In Luke’s attic room, Parker undressed slowly, sitting on the edge of the bed to pull off his boots, remembering the time when he and Luke had shared this very room. An orphan lad, taken in by neighbors who never let him feel that he was an orphan. Licked by old Matt as his dead father would have licked him when he did wrong, cried over and babied by the woman he had learned to call Mother, sitting solemn-eyed and very straight with Luke every Sunday morning for the Bible lesson.

He hung his gunbelt on the bedpost, slipped out of shirt and trousers, blew out the light and slid into bed, felt the old familiar mattress yielding to his body.

The wind marched across the roof, rattling a shingle here and there, came back to rattle them again. A low hanging tree branch scraped against the side of the house and downstairs he heard the mumble of voices as the old folks talked themselves to sleep.

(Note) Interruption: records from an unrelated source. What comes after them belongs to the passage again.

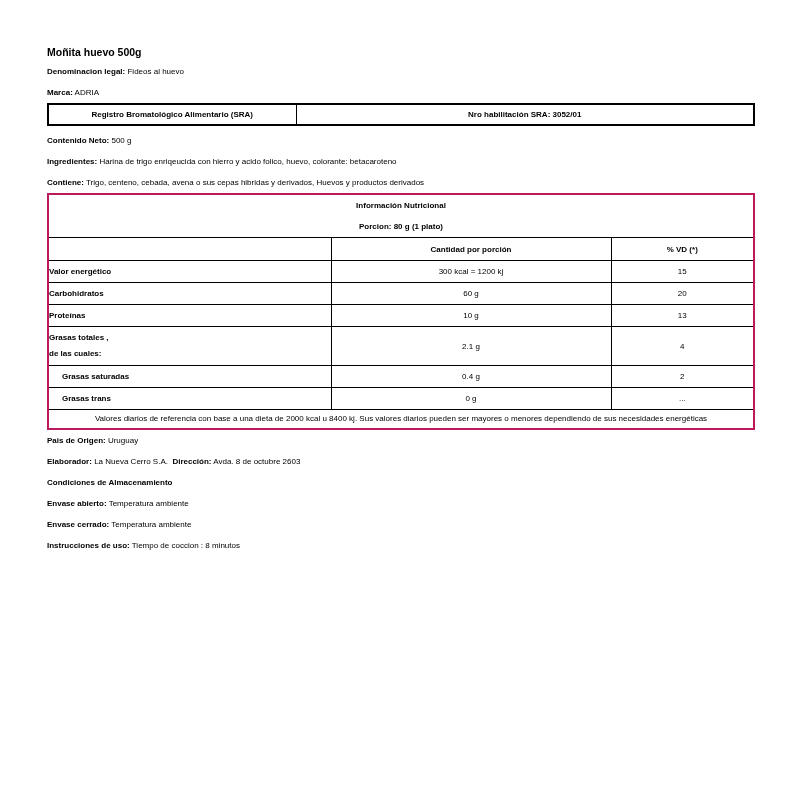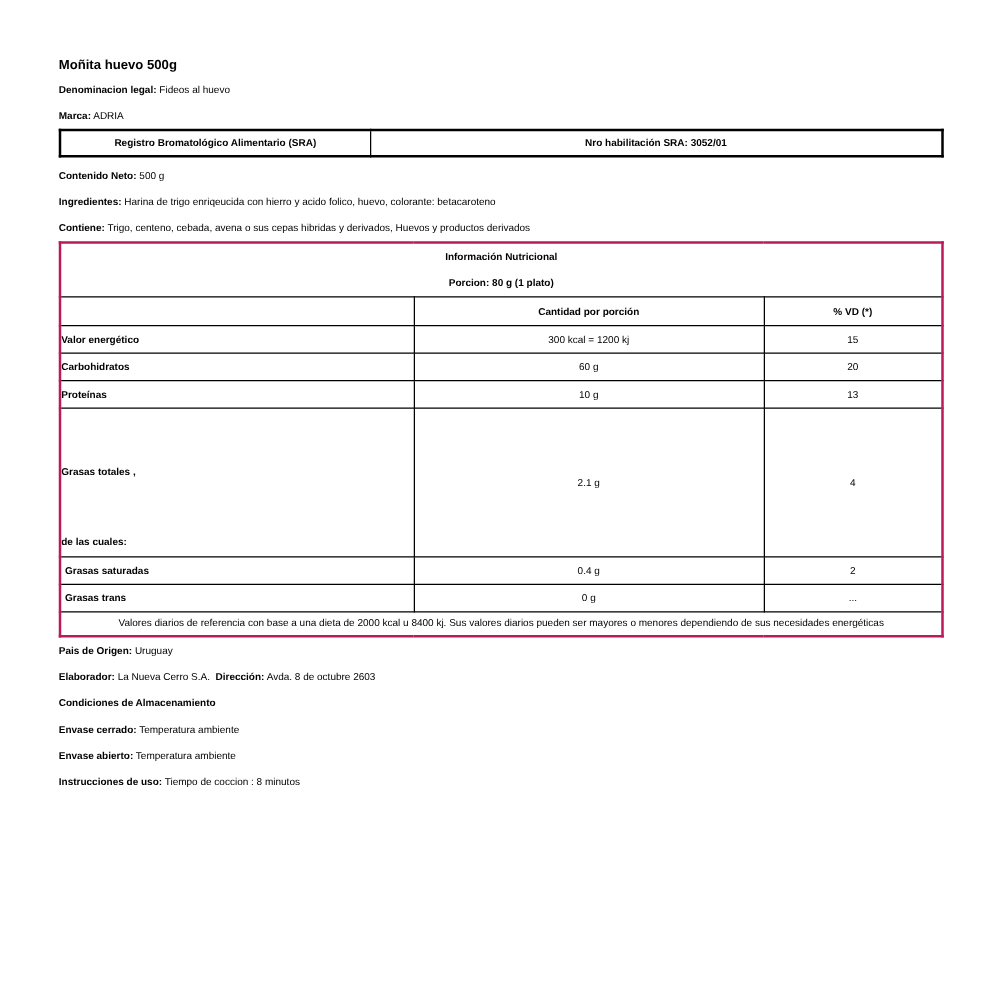"Grasas totales ," td.row-label.two-line div { margin-top: 40px -> none }
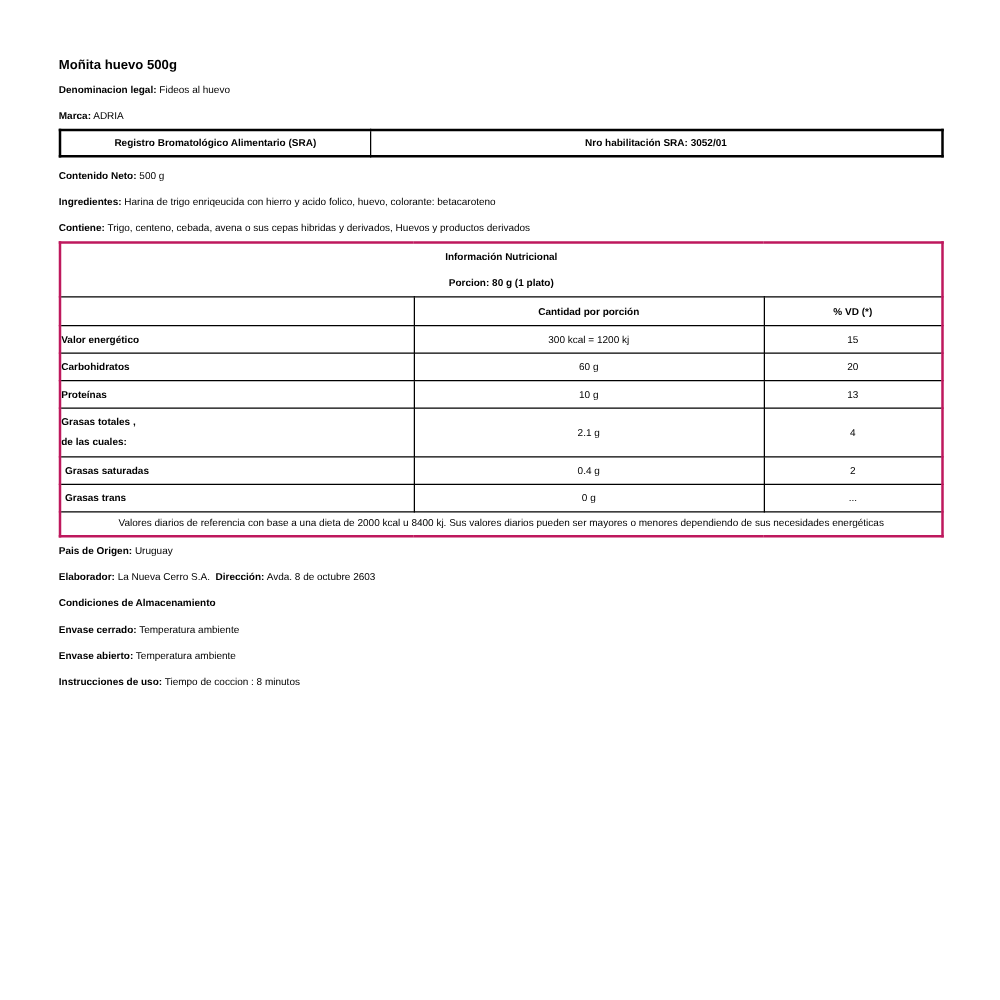"Grasas saturadas" td.row-label.indent { padding-left: 3px -> 13px }
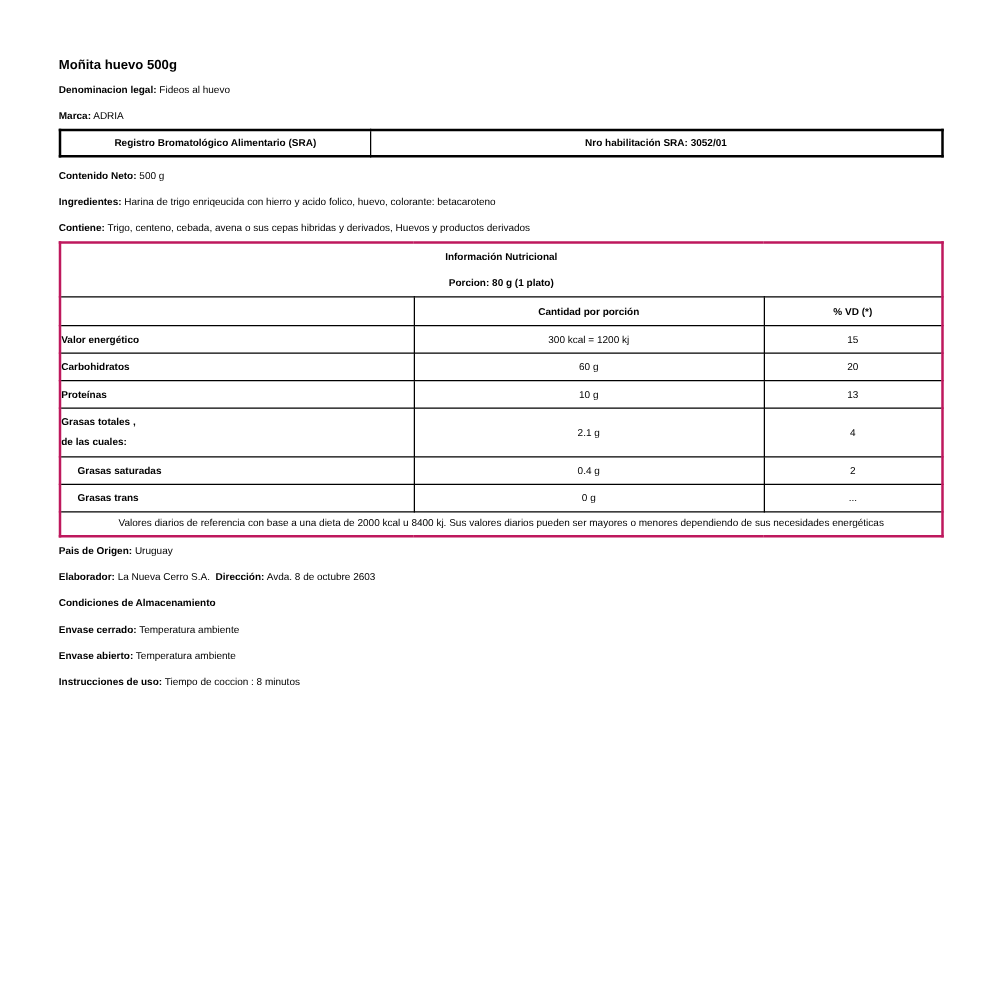"Envase cerrado: Temperatura ambiente" p.line { order: before "Envase abierto: Temperatura ambiente" -> after "Envase abierto: Temperatura ambiente" }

Shut your eyes, he told himself, and pretend that it is ten years ago. Pretend that Luke is lying here beside you and that tomorrow the two of you are going fishing down in the big sucker hole just above the drift fence. Shep is a young dog and Mother has fewer wrinkles in her face than she had tonight. Old Matt’s beard is just starting to turn gray and maybe, in the morning he will take down the gun and let you sight along its barrel and brag about all the game that you could get if he’d only let you use it.

But it would be no use, he knew. No use to try to purchase even a moment’s forgetfulness. For Luke was not in this bed, but somewhere out in the night, a hunted man, hunted for a thing that he never could have done. And Shep was old and had rheumatism so bad that of winter nights he was allowed to come in and sleep beside the kitchen stove. And Matt never could look at that gun again without remembering.

Parker lay, staring into the darkness, listening to the wind walking on the roof and tripping on the shingles.

Suddenly he sat straight up in bed, jerked upright by something that had come out of the night. Rubbing his eyes, he waited for it to come again.